## EXERCISE DESCRIPTION
All lines from the one containing "- The above" to the end of the data below are to be returned exactly, both ends included, with nothing added.

Before-and-after change data:
● ● ● ● ●
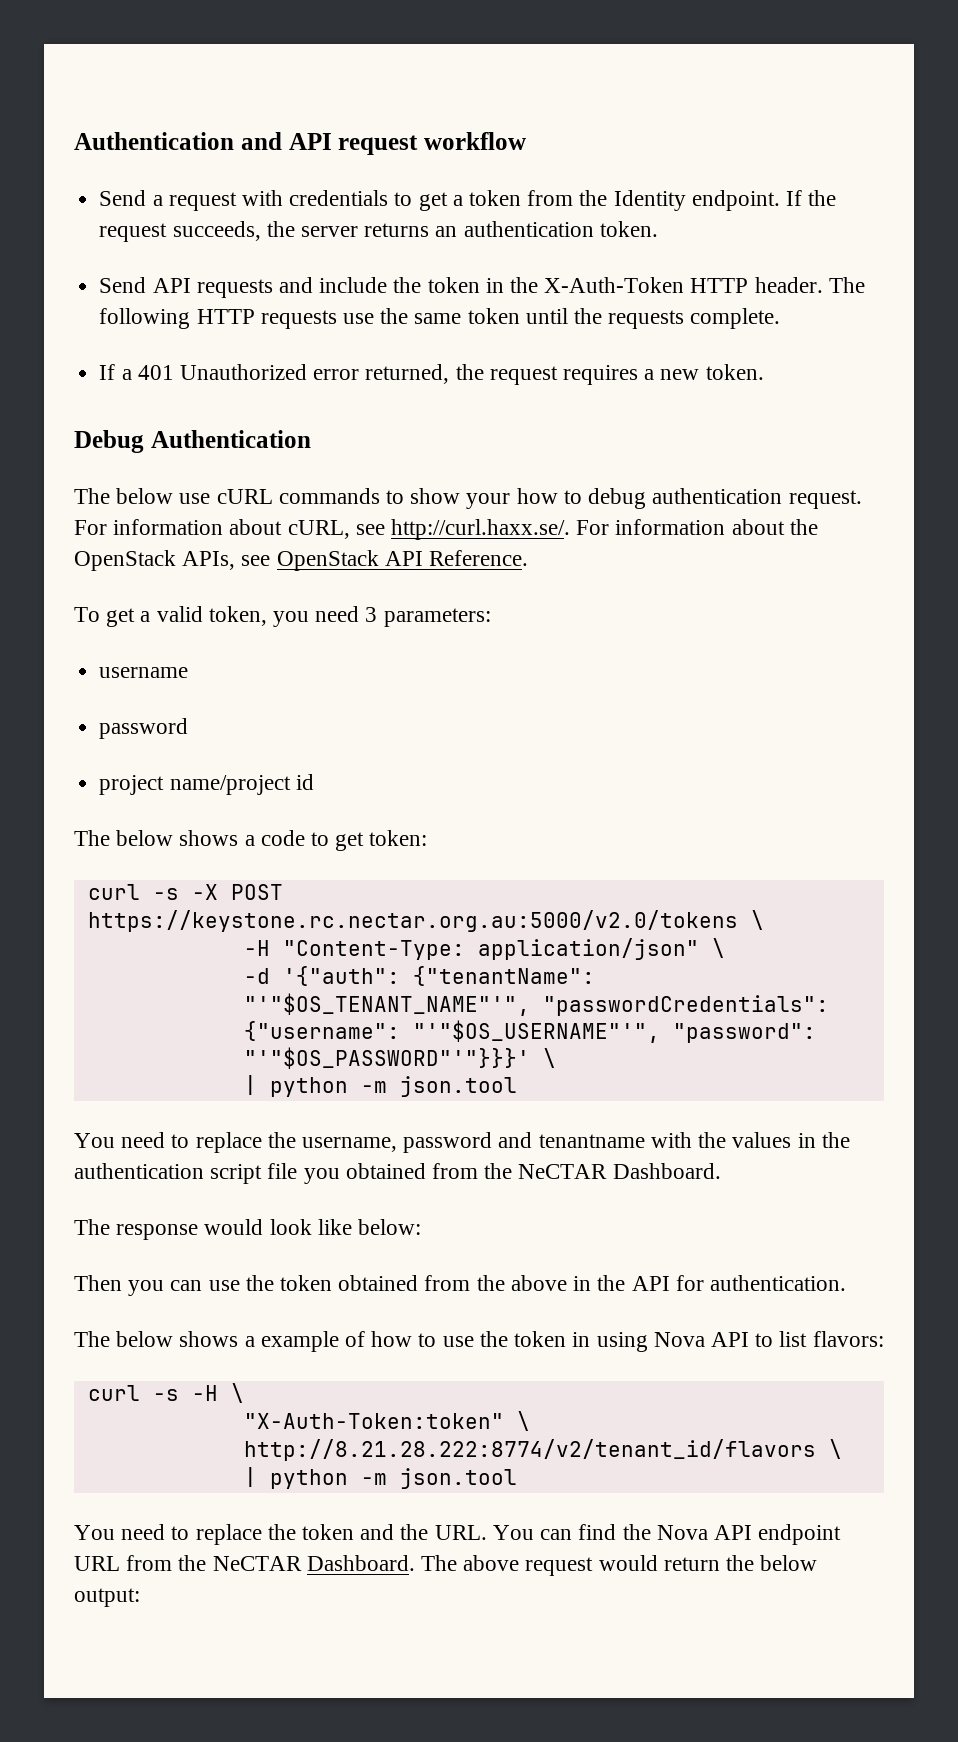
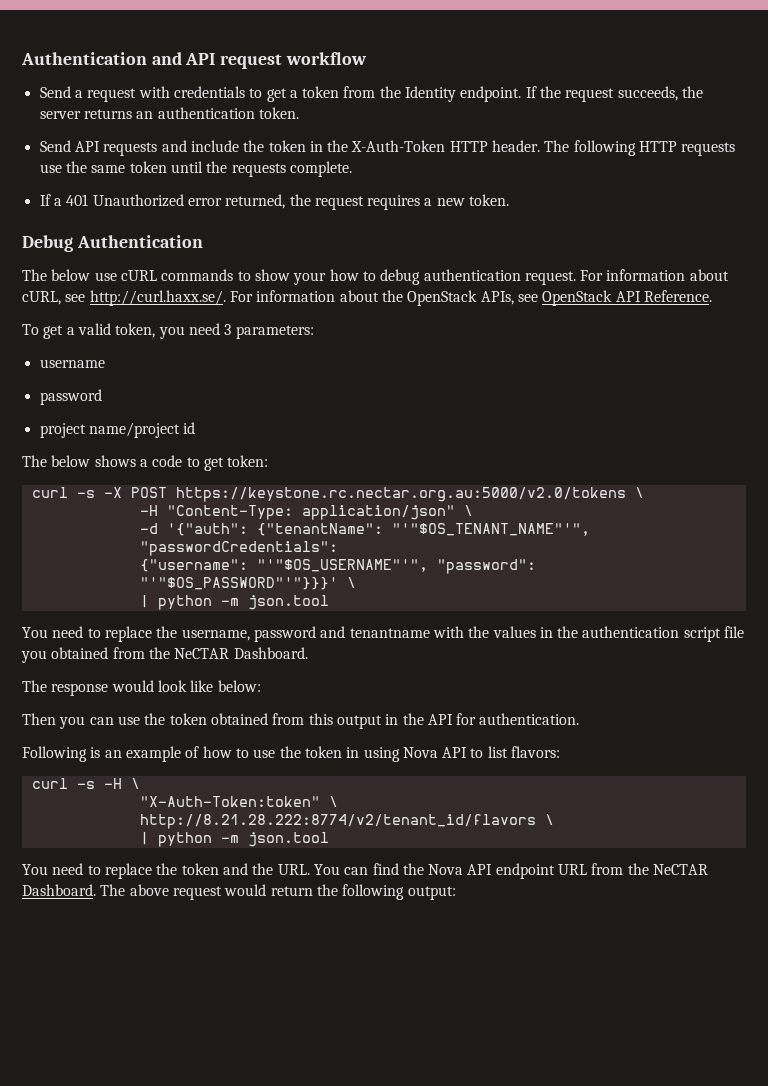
- Then you can use the token obtained from the above in the API for authentication.
+ Then you can use the token obtained from this output in the API for authentication.
- The below shows a example of how to use the token in using Nova API to list flavors:
+ Following is an example of how to use the token in using Nova API to list flavors:
- The above request would return the below output:
+ The above request would return the following output:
● ● ● ● ●
## TASK RESULT
- The above request would return the below output:
+ The above request would return the following output:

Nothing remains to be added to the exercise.